Todos os que, desde fora, observaram a evolução política portuguesa em 1974-1975 são unânimes em assinalar a sua excecionalidade. O jornalista do Le Monde Dominique Pouchin refere-se-lhe como o “último teatro leninista”, uma “Cuba na Europa do Sul”. As viagens de turismo cultural organizadas pela agência Nouvelles Frontières deixam patentes que, para os jovens europeus acabados de sair da experiência do Maio de 68, esta era a possibilidade de observar in loco o que apenas conheciam dos manuais. Portugal era um laboratório de análise política e social, onde decorria a última revolução de esquerda da Europa.

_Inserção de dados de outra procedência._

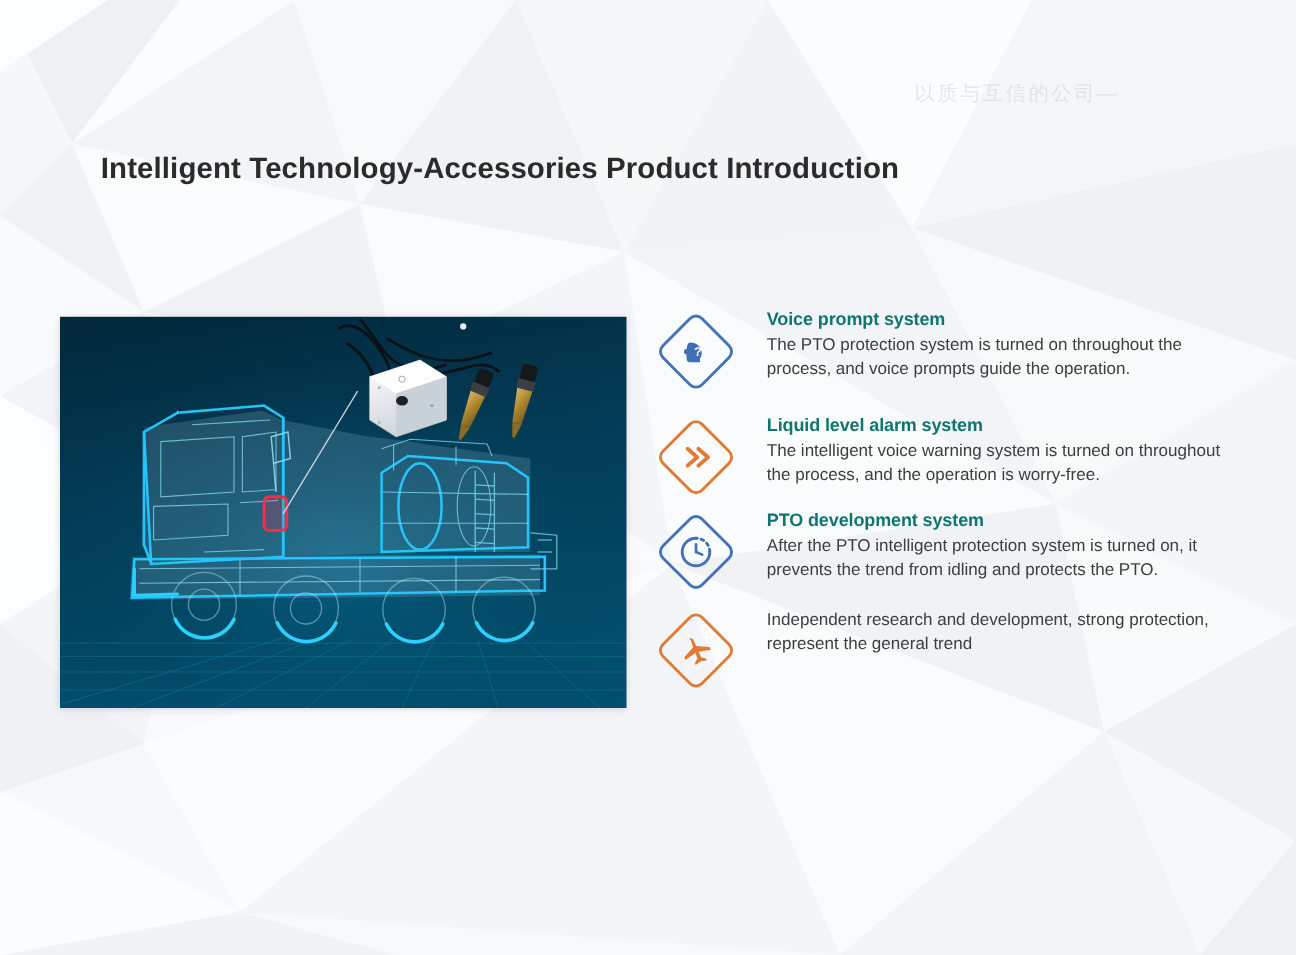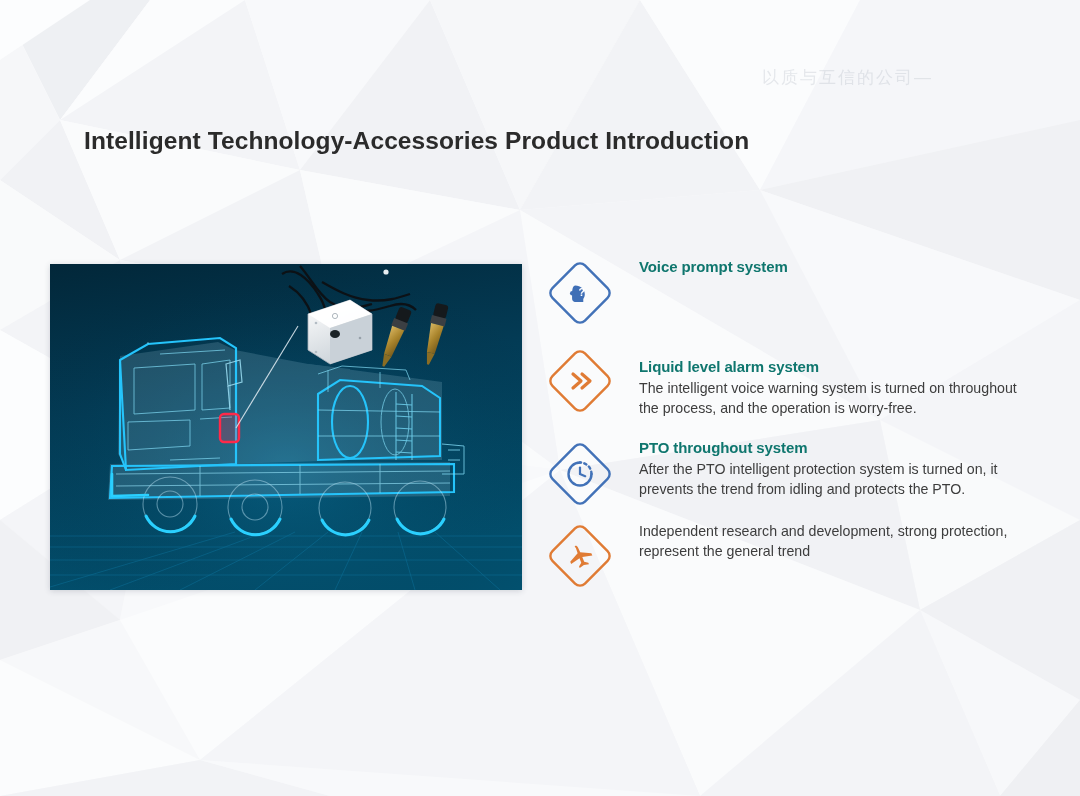--- a/index.html
+++ b/index.html
@@ -367,6 +367,7 @@
       </div>
       <div class="feature-text">
         <p class="feature-title">Voice prompt system</p>
+        <p class="feature-desc">The PTO protection system is turned on throughout the process, and voice prompts guide the operation.</p>
       </div>
     </div>
 

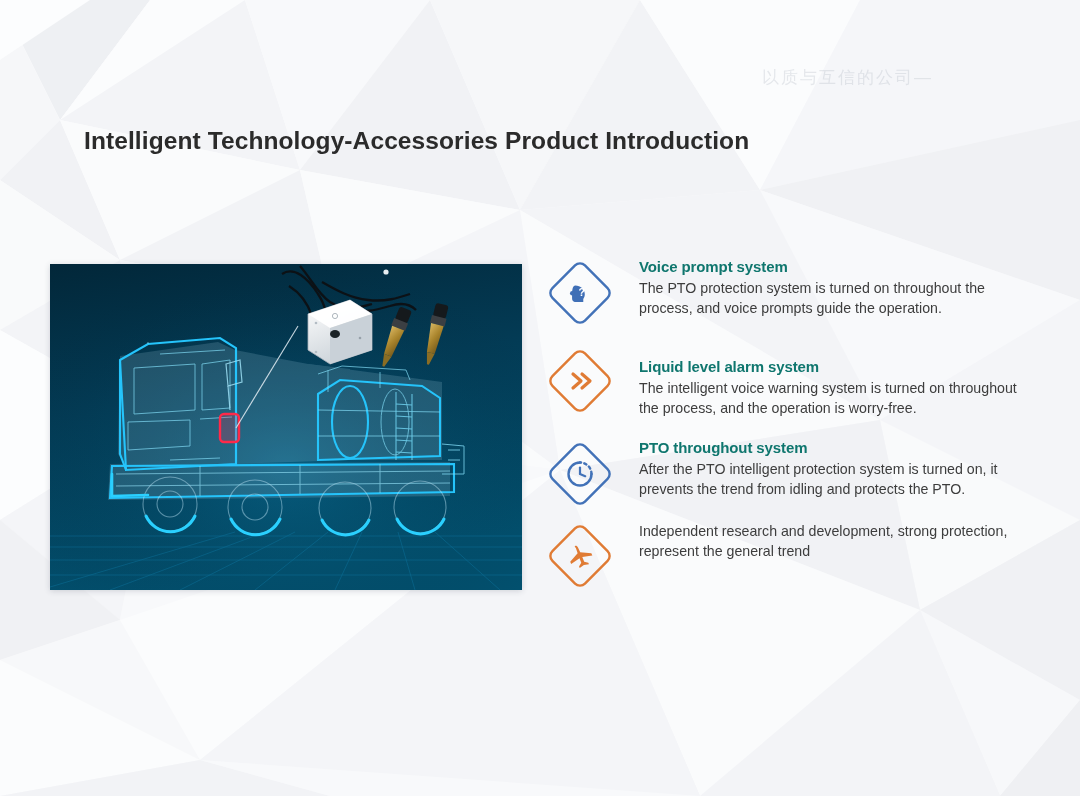--- a/index.html
+++ b/index.html
@@ -110,7 +110,7 @@
     max-width: 382px;
   }
   .item-1 { margin-bottom: 12px; }
-  .item-2 { margin-bottom: 17px; align-items: flex-end; }
+  .item-2 { margin-bottom: 3px; }
   .item-3 { margin-bottom: 6px; }
 </style>
 </head>

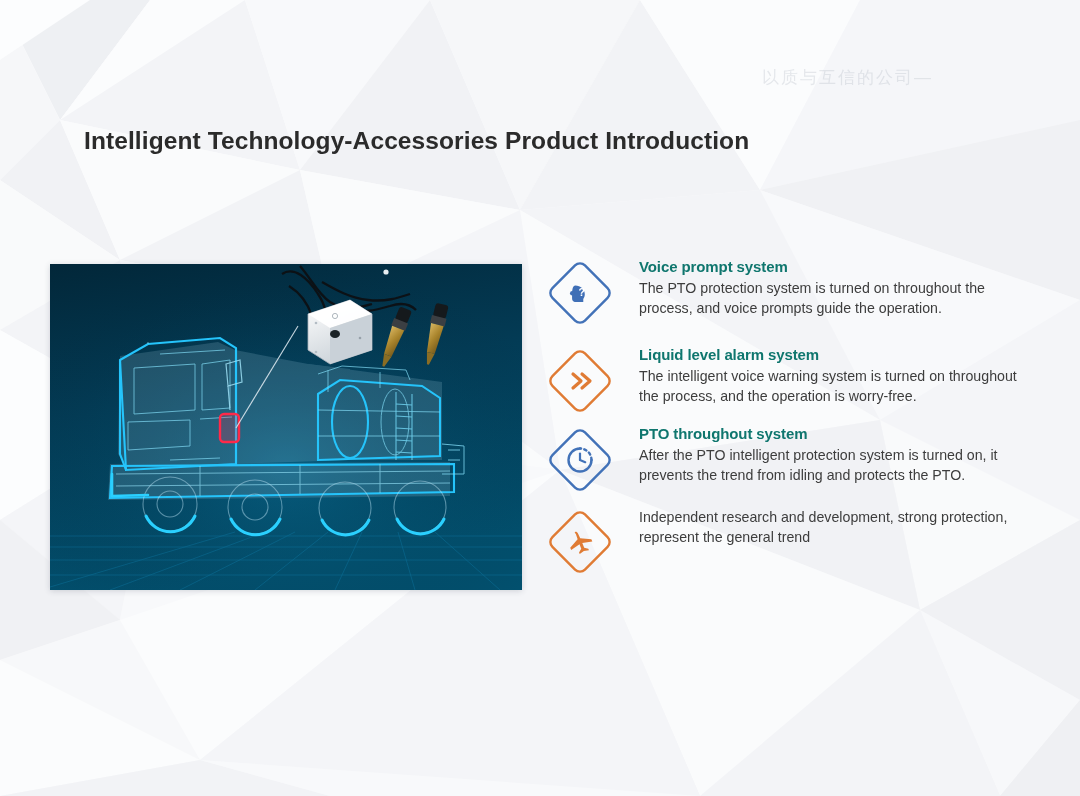--- a/index.html
+++ b/index.html
@@ -400,7 +400,7 @@
         </svg>
       </div>
       <div class="feature-text">
-        <p class="feature-title">PTO throughout system</p>
+        <p class="feature-title">PTO development system</p>
         <p class="feature-desc">After the PTO intelligent protection system is turned on, it prevents the trend from idling and protects the PTO.</p>
       </div>
     </div>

Os acontecimentos da Revolução
Os 19 meses de revolução são pródigos em acontecimentos: três tentativas frustradas de ‘golpe’ de Estado; seis governos provisórios; dois Presidentes da República; a intervenção dos militares na política; as alianças que os seus diversos setores estabelecem com diferentes grupos políticos e movimentos sociais; a ação dos partidos e movimentos políticos; as nacionalizações e o desencadeamento da reforma agrária; as experiências de controlo operário e autogestão; a multiplicação das iniciativas populares; os casos República e Renascença e toda a turbulência que percorre o campo dos media; a desconfiança das potências ocidentais de que Portugal se transformasse num cavalo de Tróia da NATO; o debate sobre a essência do socialismo português, permitindo a coexistência de experiências e conceções radicais com projetos políticos mais tradicionais que apontavam para a instauração de uma democracia parlamentar de tipo ocidental ou, então, para um modelo estatizante, inspirado na experiência soviética; o peso esmagador da política que inunda as ruas, os quartéis, as fábricas, os campos.
Todas as possibilidades estavam em aberto, sendo que, no final, esta foi “a Revolução possível e lúcida” (Eduardo Lourenço).